Here is a more complex example — a tool that executes a shell command:
{
"name": "bash",
"description": "Execute a bash command and return its stdout and stderr. Use this to run tests, install dependencies, check system state, or perform any shell operation. Prefer specific targeted commands over broad exploratory ones.",
"input_schema": {
"type": "object",
"properties": {
"command": {
"type": "string",
"description": "The bash command to execute."
},
"timeout": {
"type": "integer",
"description": "Maximum time in seconds to wait for the command to complete. Defaults to 30.",
"default": 30
}
},
"required": ["command"]
}
}The quality of tool descriptions directly affects agent behavior. A vague description leads to incorrect tool selection. An ambiguous schema leads to malformed tool calls. Writing good tool definitions is a significant part of building a good agent.
Part 3: The Tool Call Cycle in Detail
Let us trace through a complete tool call cycle to see exactly how the data flows. Suppose the agent is working on this task: "Check if the tests pass for the auth module."
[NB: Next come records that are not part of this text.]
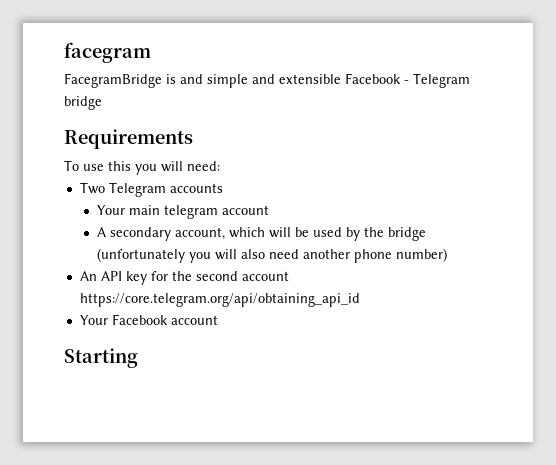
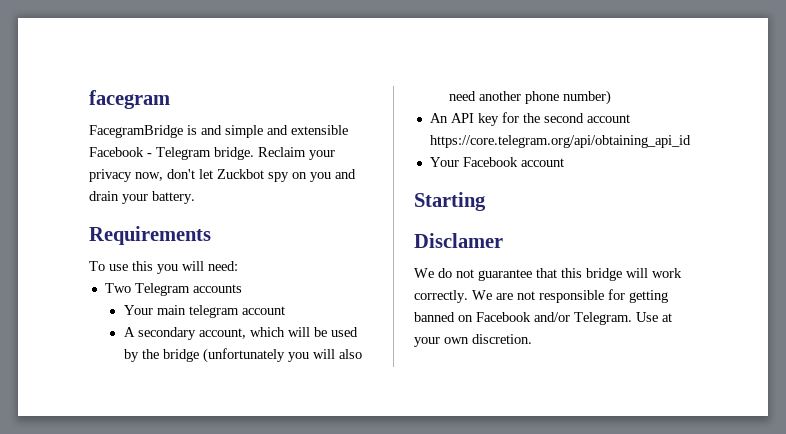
- FacegramBridge is and simple and extensible Facebook - Telegram bridge
+ FacegramBridge is and simple and extensible Facebook - Telegram bridge. Reclaim your privacy now, don't let Zuckbot spy on you and drain your battery.
+ Disclamer
+ We do not guarantee that this bridge will work correctly. We are not responsible for getting banned on Facebook and/or Telegram. Use at your own discretion.

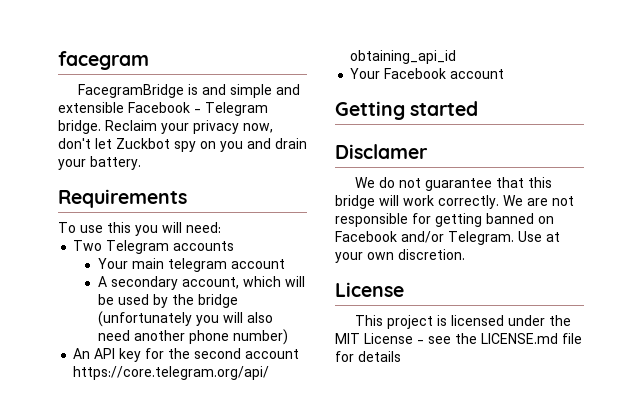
- Starting
+ Getting started
  Use at your own discretion.
+ License
+ This project is licensed under the MIT License - see the LICENSE.md file for details

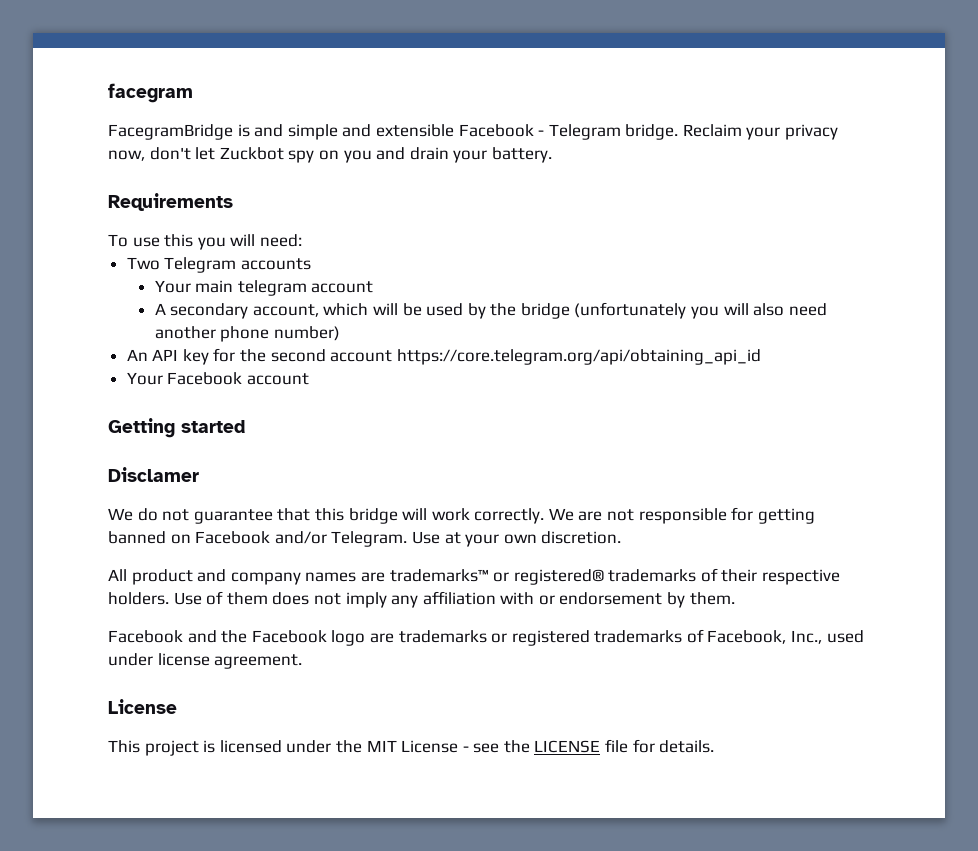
+ All product and company names are trademarks™ or registered® trademarks of their respective holders. Use of them does not imply any affiliation with or endorsement by them.
+ Facebook and the Facebook logo are trademarks or registered trademarks of Facebook, Inc., used under license agreement.
- This project is licensed under the MIT License - see the LICENSE.md file for details
+ This project is licensed under the MIT License - see the LICENSE file for details.

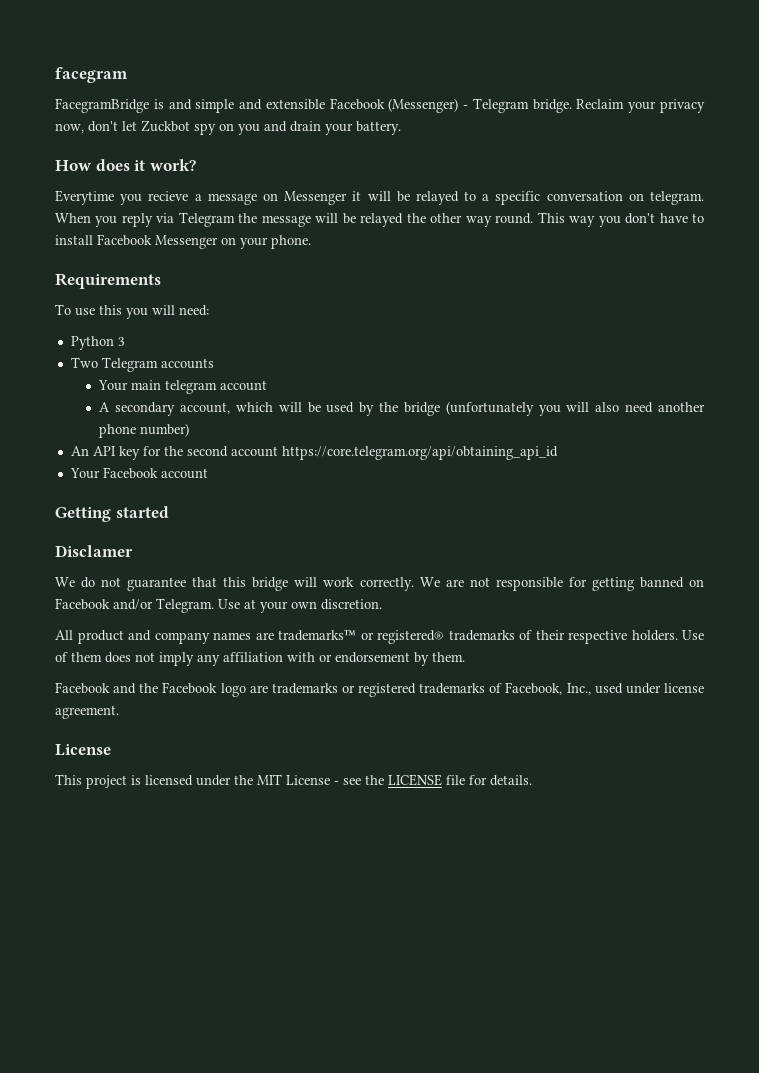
- FacegramBridge is and simple and extensible Facebook - Telegram bridge.
+ FacegramBridge is and simple and extensible Facebook (Messenger) - Telegram bridge.
+ How does it work?
+ Everytime you recieve a message on Messenger it will be relayed to a specific conversation on telegram. When you reply via Telegram the message will be relayed the other way round. This way you don't have to install Facebook Messenger on your phone.
+ Python 3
Step 1 — Model generates a tool call.
The model, given the task and the available tools, generates an output that includes a tool use request:
{
"type": "tool_use",
"id": "call_abc123",
"name": "bash",
"input": {
"command": "cd /project && python -m pytest tests/test_auth.py -v"
}
}Note: the model does not just describe what it wants to do — it outputs a structured JSON object that the agent runtime can parse and dispatch.
Step 2 — Agent runtime executes the tool.
The agent runtime receives this tool use request, identifies the bash tool, validates the input against the schema, and calls the actual subprocess.run() function (or equivalent) with the command.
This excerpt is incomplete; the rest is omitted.